## ABOUT THIS TASK
Write out the records that follow exactly. Do not include pictures.

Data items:
# # # #
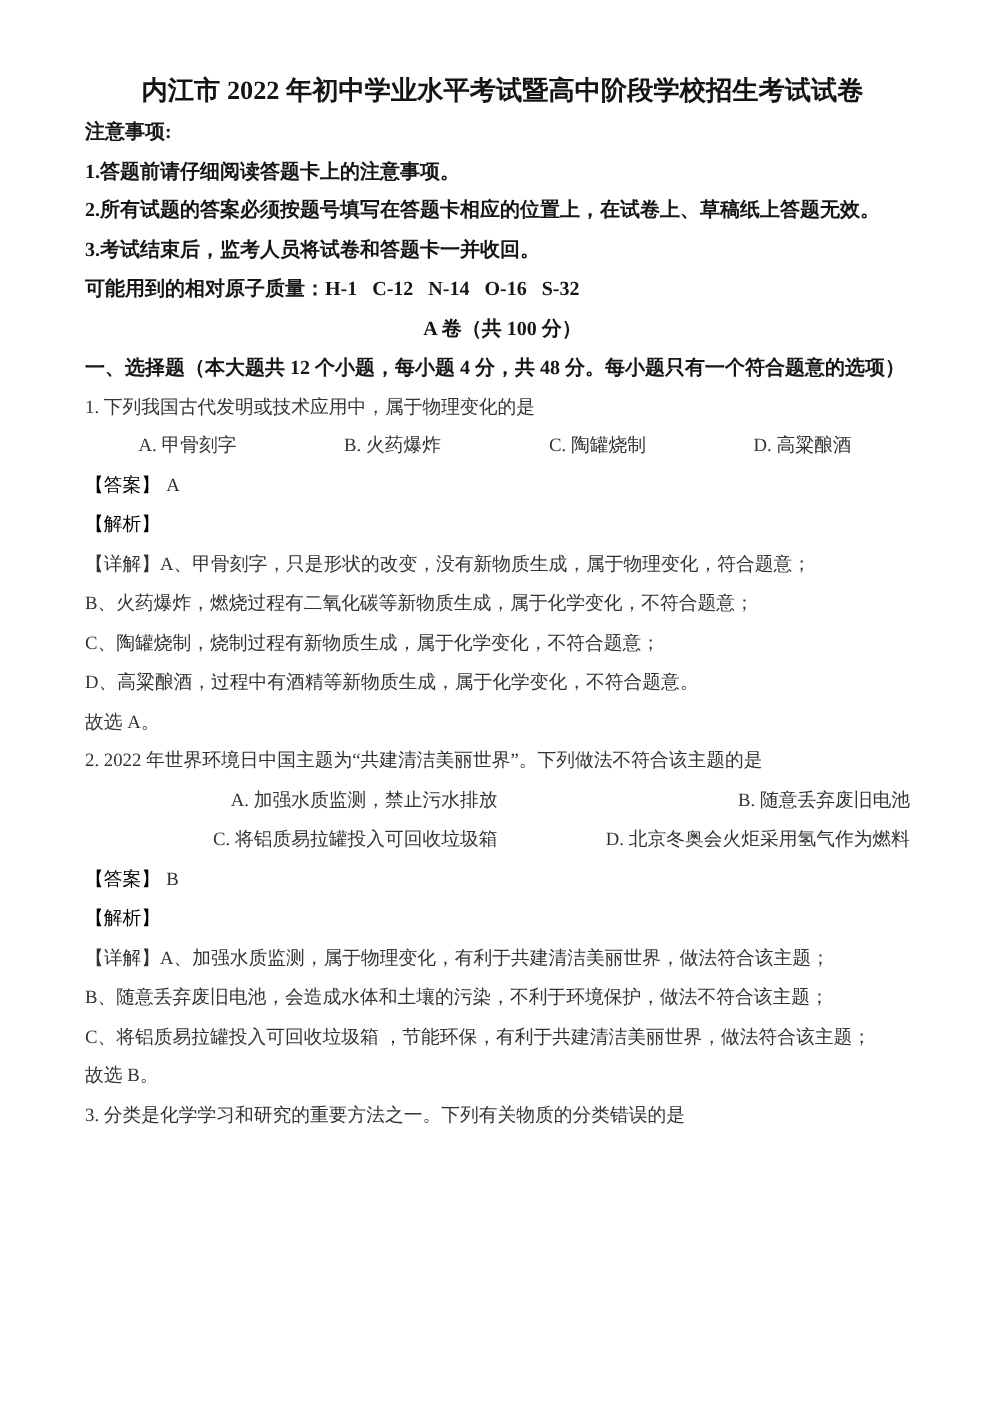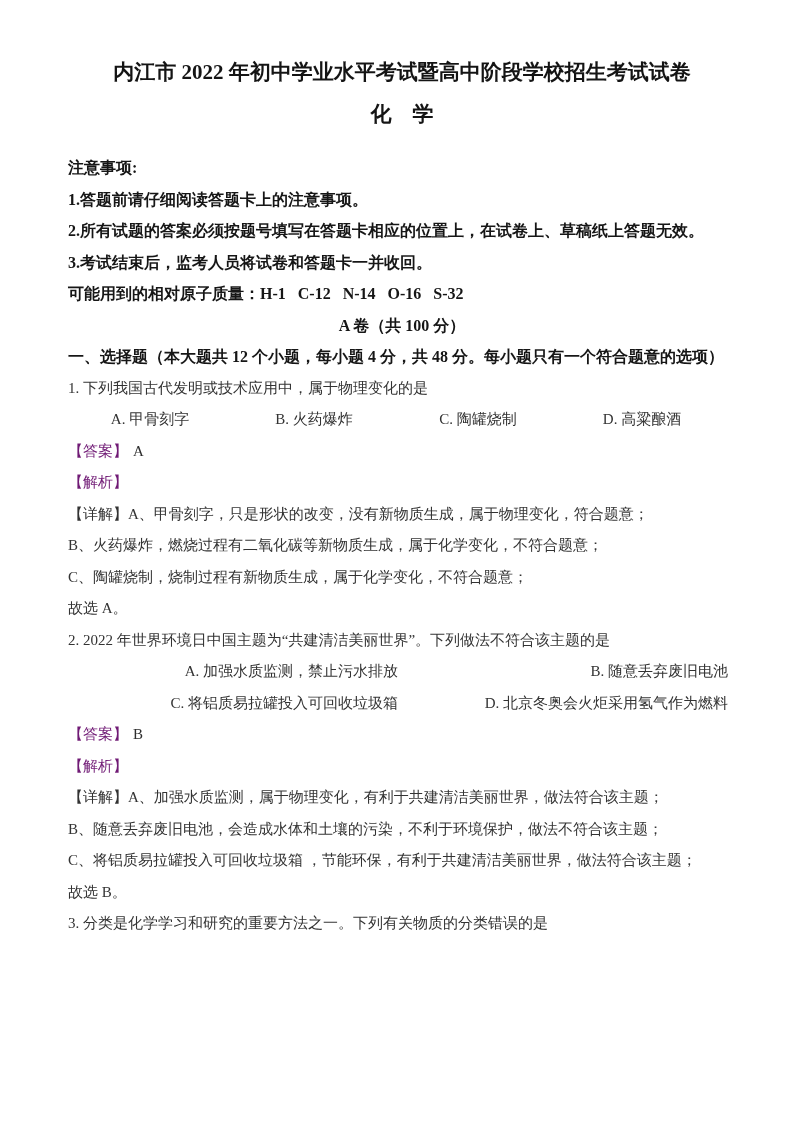--- a/index.html
+++ b/index.html
@@ -40,41 +40,40 @@
     line-height: 31.5px;
   }
   .bold {
     font-weight: bold;
     font-size: 16px;
     color: #161616;
   }
   .center { text-align: center; }
   .pre { white-space: pre-wrap; }
   .just { text-align: justify; }
-  .blue { color: #701a75; }
+  .blue { color: #000000; }
   .ans { margin-left: 5px; color: #2e2e2e; }
   .options-4 {
     display: flex;
     text-align: center;
   }
   .opt4 { width: 164px; flex: 0 0 164px; }
   .options-2 {
     display: flex;
     text-align: right;
   }
   .opt2 { width: 330px; flex: 0 0 330px; }
   .q3-gap { margin-top: 10px; }
 </style>
 </head>
 <body>
 
 <div class="page">
 
   <div class="title">内江市 2022 年初中学业水平考试暨高中阶段学校招生考试试卷</div>
-  <div class="subject">化　学</div>
 
   <p class="line bold">注意事项:</p>
   <p class="line bold">1.答题前请仔细阅读答题卡上的注意事项。</p>
   <p class="line bold">2.所有试题的答案必须按题号填写在答题卡相应的位置上，在试卷上、草稿纸上答题无效。</p>
   <p class="line bold">3.考试结束后，监考人员将试卷和答题卡一并收回。</p>
   <p class="line bold pre">可能用到的相对原子质量：H-1   C-12   N-14   O-16   S-32</p>
   <p class="line bold center">A 卷（共 100 分）</p>
   <p class="line bold">一、选择题（本大题共 12 个小题，每小题 4 分，共 48 分。每小题只有一个符合题意的选项）</p>
 
   <section>
@@ -87,20 +86,21 @@
     </div>
     <p class="line">
       <span class="blue">【答案】</span><span class="ans">A</span>
     </p>
     <p class="line">
       <span class="blue">【解析】</span>
     </p>
     <p class="line just">【详解】A、甲骨刻字，只是形状的改变，没有新物质生成，属于物理变化，符合题意；</p>
     <p class="line just">B、火药爆炸，燃烧过程有二氧化碳等新物质生成，属于化学变化，不符合题意；</p>
     <p class="line just">C、陶罐烧制，烧制过程有新物质生成，属于化学变化，不符合题意；</p>
+    <p class="line just">D、高粱酿酒，过程中有酒精等新物质生成，属于化学变化，不符合题意。</p>
     <p class="line">故选 A。</p>
   </section>
 
   <section>
     <p class="line">2. 2022 年世界环境日中国主题为“共建清洁美丽世界”。下列做法不符合该主题的是</p>
     <div class="line options-2">
       <span class="opt2">A. 加强水质监测，禁止污水排放</span>
       <span class="opt2">B. 随意丢弃废旧电池</span>
     </div>
     <div class="line options-2">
# # # #
## THE COMPLETED TASK
--- a/index.html
+++ b/index.html
@@ -40,41 +40,40 @@
     line-height: 31.5px;
   }
   .bold {
     font-weight: bold;
     font-size: 16px;
     color: #161616;
   }
   .center { text-align: center; }
   .pre { white-space: pre-wrap; }
   .just { text-align: justify; }
-  .blue { color: #701a75; }
+  .blue { color: #000000; }
   .ans { margin-left: 5px; color: #2e2e2e; }
   .options-4 {
     display: flex;
     text-align: center;
   }
   .opt4 { width: 164px; flex: 0 0 164px; }
   .options-2 {
     display: flex;
     text-align: right;
   }
   .opt2 { width: 330px; flex: 0 0 330px; }
   .q3-gap { margin-top: 10px; }
 </style>
 </head>
 <body>
 
 <div class="page">
 
   <div class="title">内江市 2022 年初中学业水平考试暨高中阶段学校招生考试试卷</div>
-  <div class="subject">化　学</div>
 
   <p class="line bold">注意事项:</p>
   <p class="line bold">1.答题前请仔细阅读答题卡上的注意事项。</p>
   <p class="line bold">2.所有试题的答案必须按题号填写在答题卡相应的位置上，在试卷上、草稿纸上答题无效。</p>
   <p class="line bold">3.考试结束后，监考人员将试卷和答题卡一并收回。</p>
   <p class="line bold pre">可能用到的相对原子质量：H-1   C-12   N-14   O-16   S-32</p>
   <p class="line bold center">A 卷（共 100 分）</p>
   <p class="line bold">一、选择题（本大题共 12 个小题，每小题 4 分，共 48 分。每小题只有一个符合题意的选项）</p>
 
   <section>
@@ -87,20 +86,21 @@
     </div>
     <p class="line">
       <span class="blue">【答案】</span><span class="ans">A</span>
     </p>
     <p class="line">
       <span class="blue">【解析】</span>
     </p>
     <p class="line just">【详解】A、甲骨刻字，只是形状的改变，没有新物质生成，属于物理变化，符合题意；</p>
     <p class="line just">B、火药爆炸，燃烧过程有二氧化碳等新物质生成，属于化学变化，不符合题意；</p>
     <p class="line just">C、陶罐烧制，烧制过程有新物质生成，属于化学变化，不符合题意；</p>
+    <p class="line just">D、高粱酿酒，过程中有酒精等新物质生成，属于化学变化，不符合题意。</p>
     <p class="line">故选 A。</p>
   </section>
 
   <section>
     <p class="line">2. 2022 年世界环境日中国主题为“共建清洁美丽世界”。下列做法不符合该主题的是</p>
     <div class="line options-2">
       <span class="opt2">A. 加强水质监测，禁止污水排放</span>
       <span class="opt2">B. 随意丢弃废旧电池</span>
     </div>
     <div class="line options-2">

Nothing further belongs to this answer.